◆ WORK REQUIRED:
Your copy must hold every line of the records word for word. It must hold no pictures.

Stored items from a collection
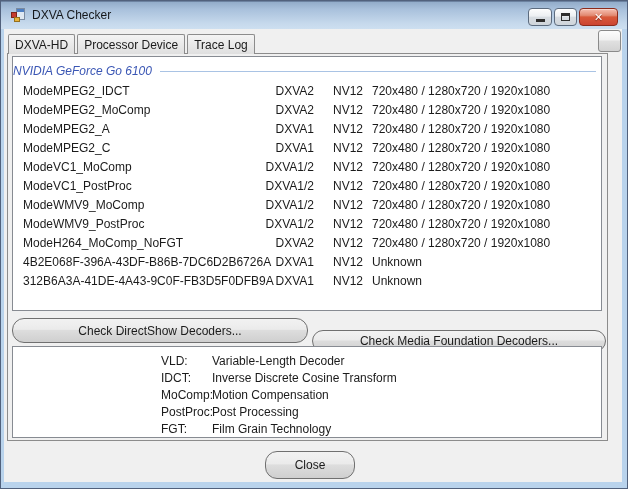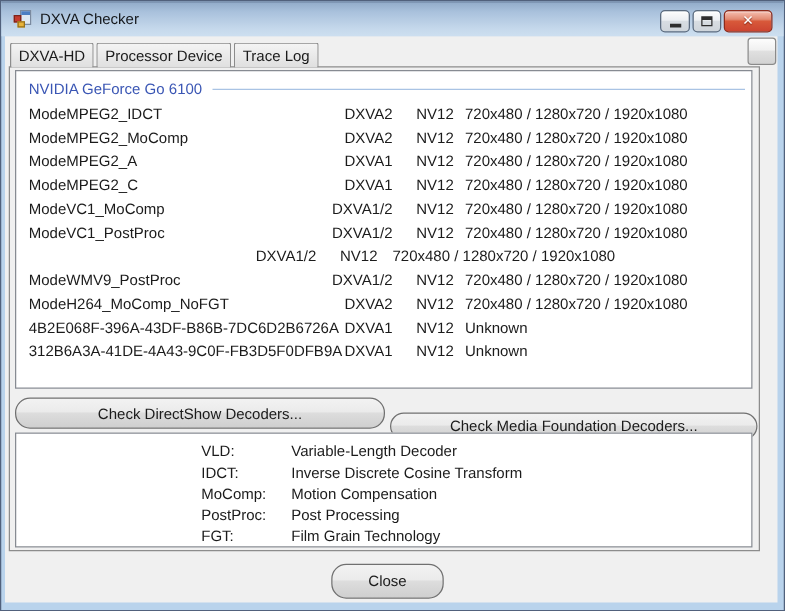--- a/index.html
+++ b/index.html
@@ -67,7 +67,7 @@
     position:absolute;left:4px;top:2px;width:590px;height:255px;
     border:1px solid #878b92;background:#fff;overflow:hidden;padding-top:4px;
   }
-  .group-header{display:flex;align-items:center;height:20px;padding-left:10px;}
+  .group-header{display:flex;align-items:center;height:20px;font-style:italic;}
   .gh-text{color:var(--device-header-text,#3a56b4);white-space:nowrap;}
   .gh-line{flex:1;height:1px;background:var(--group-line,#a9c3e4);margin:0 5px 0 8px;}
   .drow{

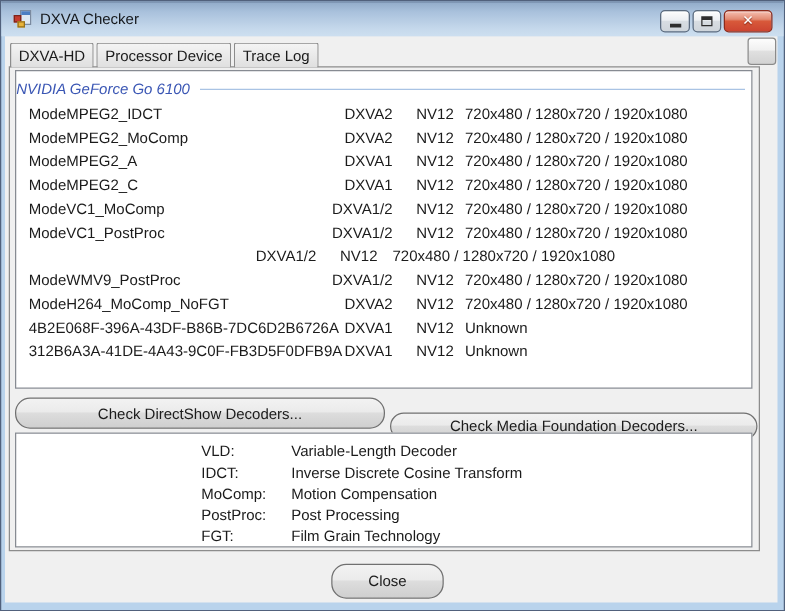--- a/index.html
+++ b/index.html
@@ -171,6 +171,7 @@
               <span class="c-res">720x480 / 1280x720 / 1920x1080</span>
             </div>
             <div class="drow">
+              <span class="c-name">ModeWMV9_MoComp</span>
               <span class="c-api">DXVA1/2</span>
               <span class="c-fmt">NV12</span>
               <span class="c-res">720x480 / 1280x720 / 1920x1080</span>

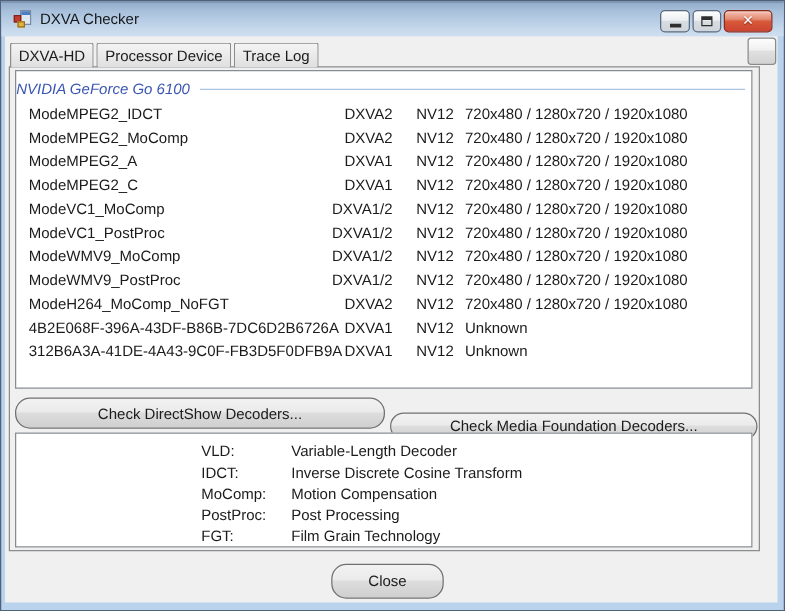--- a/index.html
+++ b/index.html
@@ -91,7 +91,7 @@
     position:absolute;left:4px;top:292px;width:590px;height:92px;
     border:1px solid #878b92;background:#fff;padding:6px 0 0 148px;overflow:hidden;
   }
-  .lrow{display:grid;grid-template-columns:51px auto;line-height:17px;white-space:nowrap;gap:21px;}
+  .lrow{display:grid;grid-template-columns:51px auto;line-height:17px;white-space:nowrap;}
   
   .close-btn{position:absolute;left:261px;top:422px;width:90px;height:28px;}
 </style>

◆ ANSWER BOX:
--- a/index.html
+++ b/index.html
@@ -67,7 +67,7 @@
     position:absolute;left:4px;top:2px;width:590px;height:255px;
     border:1px solid #878b92;background:#fff;overflow:hidden;padding-top:4px;
   }
-  .group-header{display:flex;align-items:center;height:20px;padding-left:10px;}
+  .group-header{display:flex;align-items:center;height:20px;font-style:italic;}
   .gh-text{color:var(--device-header-text,#3a56b4);white-space:nowrap;}
   .gh-line{flex:1;height:1px;background:var(--group-line,#a9c3e4);margin:0 5px 0 8px;}
   .drow{

--- a/index.html
+++ b/index.html
@@ -171,6 +171,7 @@
               <span class="c-res">720x480 / 1280x720 / 1920x1080</span>
             </div>
             <div class="drow">
+              <span class="c-name">ModeWMV9_MoComp</span>
               <span class="c-api">DXVA1/2</span>
               <span class="c-fmt">NV12</span>
               <span class="c-res">720x480 / 1280x720 / 1920x1080</span>

--- a/index.html
+++ b/index.html
@@ -91,7 +91,7 @@
     position:absolute;left:4px;top:292px;width:590px;height:92px;
     border:1px solid #878b92;background:#fff;padding:6px 0 0 148px;overflow:hidden;
   }
-  .lrow{display:grid;grid-template-columns:51px auto;line-height:17px;white-space:nowrap;gap:21px;}
+  .lrow{display:grid;grid-template-columns:51px auto;line-height:17px;white-space:nowrap;}
   
   .close-btn{position:absolute;left:261px;top:422px;width:90px;height:28px;}
 </style>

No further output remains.